The franchisees’ AAA statement of claims named not only L&W but also the six principals of L&W as respondents in the arbitration proceeding. On June 29, 2007, the six principals of L&W specially appeared before the superior court, along with L&W, to move the court for an order dismissing the arbitration as to the six principals. The motion to dismiss was made on two grounds: (1) that the six principals were not parties to the franchise agreements containing the arbitration provision and thus cannot be forced to arbitrate the franchisees’ claims against them, and (2) the arbitration panel has no jurisdiction over the six principals because none of them had been served with process or otherwise consented to the arbitrator’s or the court’s jurisdiction.
On August 21, 2007, the superior court denied the motion to dismiss the AAA arbitration as to the six principals on the sole ground that it was “required” to do so by the alternative writ of mandate this court issued in the first writ proceeding. The trial court concluded the alternative writ of mandate created “law of the case” which mandated denial of the motion to dismiss. The trial court did not rule on the merits of the dismissal motion.
L&W and its six principals filed a petition for a writ of mandate. We invited the franchisees to file an informal response, which they did. After reviewing the franchisees’ response, we notified the parties of our intent to issue a peremptory writ of mandate. (See Palma v. U.S. Industrial Fasteners, Inc. (1984) 36 Cal.3d 171, 180.) We received no objection to this proposed procedure.
As we explain below, the trial court plainly erred in failing to rule on the merits of the motion to dismiss. Because “petitioner[s’] entitlement to the relief requested is so obvious that no purpose could be served by plenary consideration of the issue,” we issue a peremptory writ of mandate in the first instance. (Lewis v. Superior Court (1999) 19 Cal.4th 1232, 1260.)
Discussion
The trial court misperceived the effect of the alternative writ. An alternative writ does not create law of the case. “[A]bsent a written opinion following issuance of the alternative writ, this court’s reasoning in issuing the alternative writ is not the law of the case[.] (See Kowis v. Howard (1992) 3 Cal.4th 888, 893-894.)” (Ross v. San Francisco Bay Area Rapid Transit Dist. (2007) 146 Cal.App.4th 1507, 1513, fn. 6; see also 9 Witkin, Cal. Procedure (4th ed. 1997) Appeal, § 895, p. 928.)
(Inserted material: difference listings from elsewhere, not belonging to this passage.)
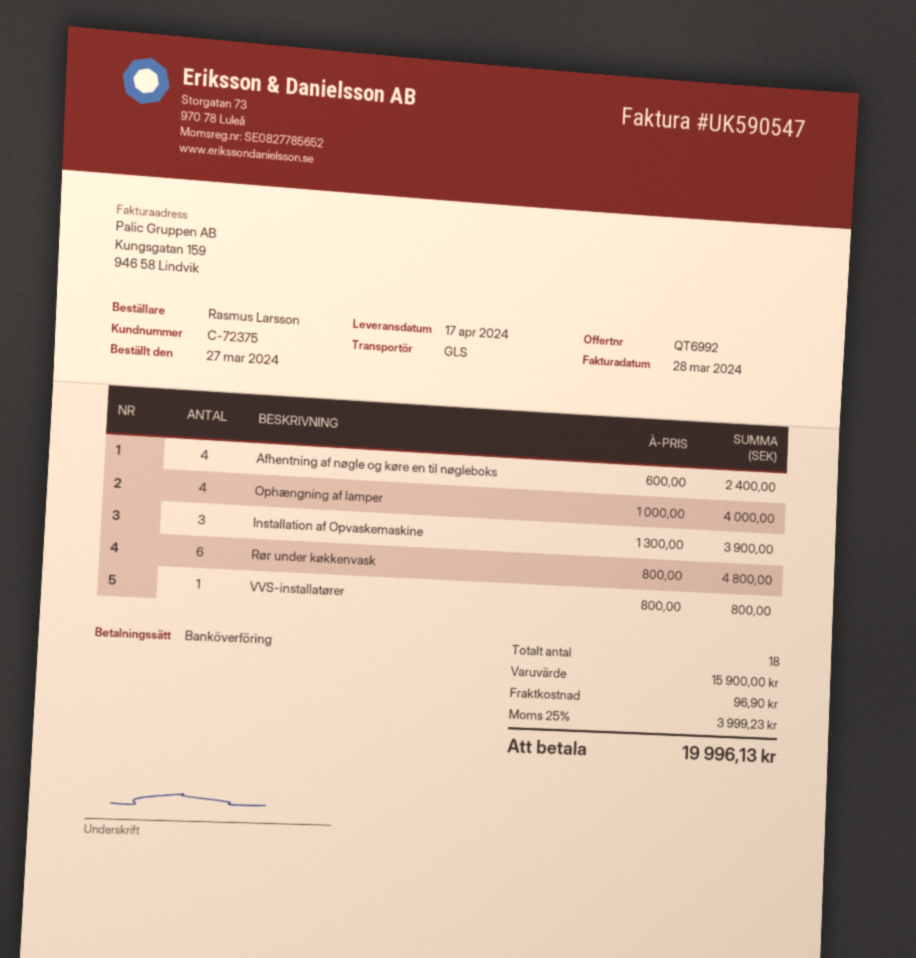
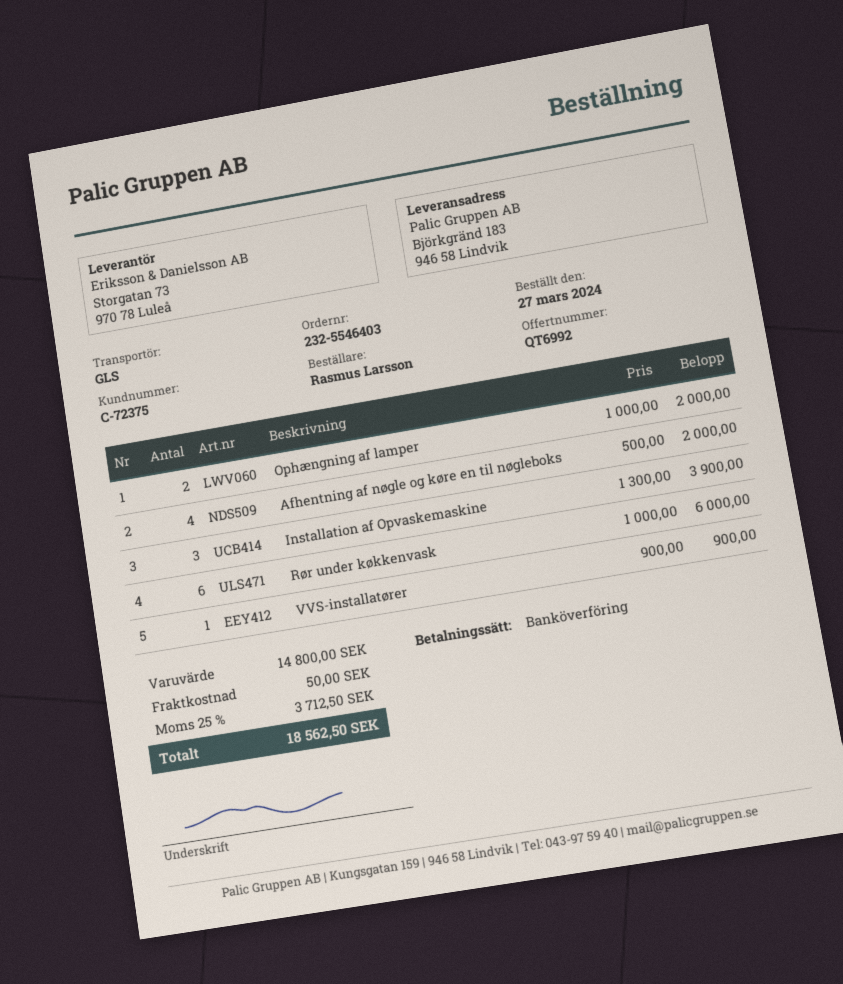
Afhentning af nøgle og køre en til nøgleboks: 4 x 600.00 = 2400.00 -> 4 x 500.00 = 2000.00
Ophængning af lamper: 4 x 1000.00 = 4000.00 -> 2 x 1000.00 = 2000.00
Rør under køkkenvask: 6 x 800.00 = 4800.00 -> 6 x 1000.00 = 6000.00
VVS-installatører: 1 x 800.00 = 800.00 -> 1 x 900.00 = 900.00
subtotal: 15900.00 -> 14800.00
shipping: 96.90 -> 50.00
tax: 25% = 3999.23 -> 25% = 3712.50
total: 19996.13 -> 18562.50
The alternative writ we issued in the prior writ proceeding was a narrow directive to the trial court, unaccompanied by a written opinion. It thus did not create law of the case. Moreover, it could have no binding effect on the six principals of L&W, who were not parties to that proceeding.
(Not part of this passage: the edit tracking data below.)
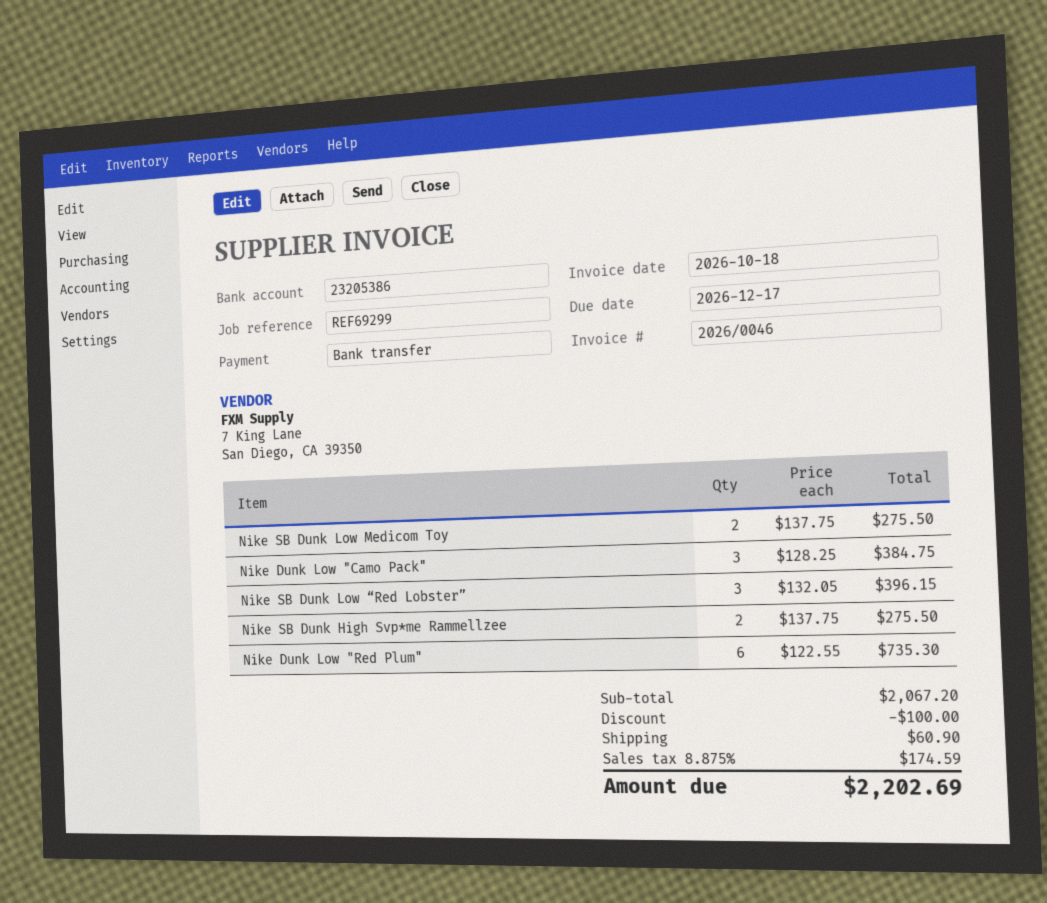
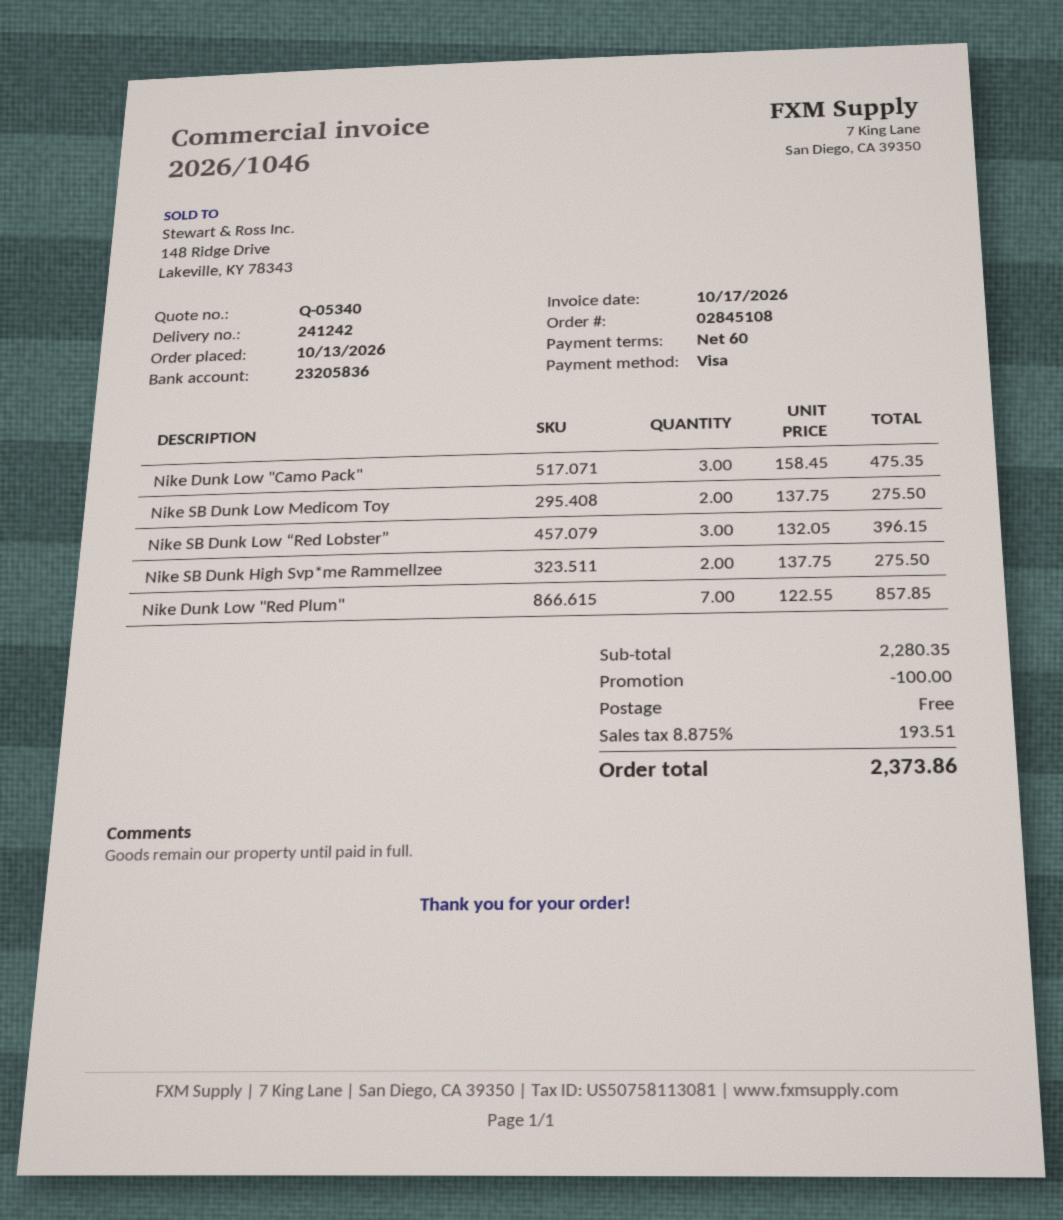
invoice number: 2026/0046 -> 2026/1046
invoice date: 2026-10-18 -> 2026-10-17
payment method: bank transfer -> Visa
bank account: 23205386 -> 23205836
Nike Dunk Low "Camo Pack": 3 x 128.25 = 384.75 -> 3 x 158.45 = 475.35
Nike Dunk Low "Red Plum": 6 x 122.55 = 735.30 -> 7 x 122.55 = 857.85
subtotal: 2067.20 -> 2280.35
shipping: 60.90 -> 0.00
tax: 8.875% = 174.59 -> 8.875% = 193.51
total: 2202.69 -> 2373.86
The trial court plainly erred in failing to decide the motion to dismiss on the merits. Consequently, the court must rehear the matter, taking into consideration, among other things, (1) whether the court had jurisdiction over the six principals based on service of process or otherwise, and (2) if the court did have jurisdiction, whether the six principals agreed to arbitrate the claims made against them or are otherwise bound by the arbitration provision in the franchise agreement between the franchisees and L&W.
Disposition
Let a peremptory writ of mandate issue directing the superior court to vacate its order denying the motion to dismiss the arbitration as to the six principals and to rehear the matter on the merits of the motion.
The franchisees’ request for judicial notice of documents submitted in opposition to the petition for writ of mandate, and the petitioners’ motion to strike certain of the documents filed by the franchisees, are both denied because neither motion is necessary to the determination of this writ proceeding.
This decision shall be final within ten days of its filing. (Cal. Rules of Court, rule 8.264(b)(3).)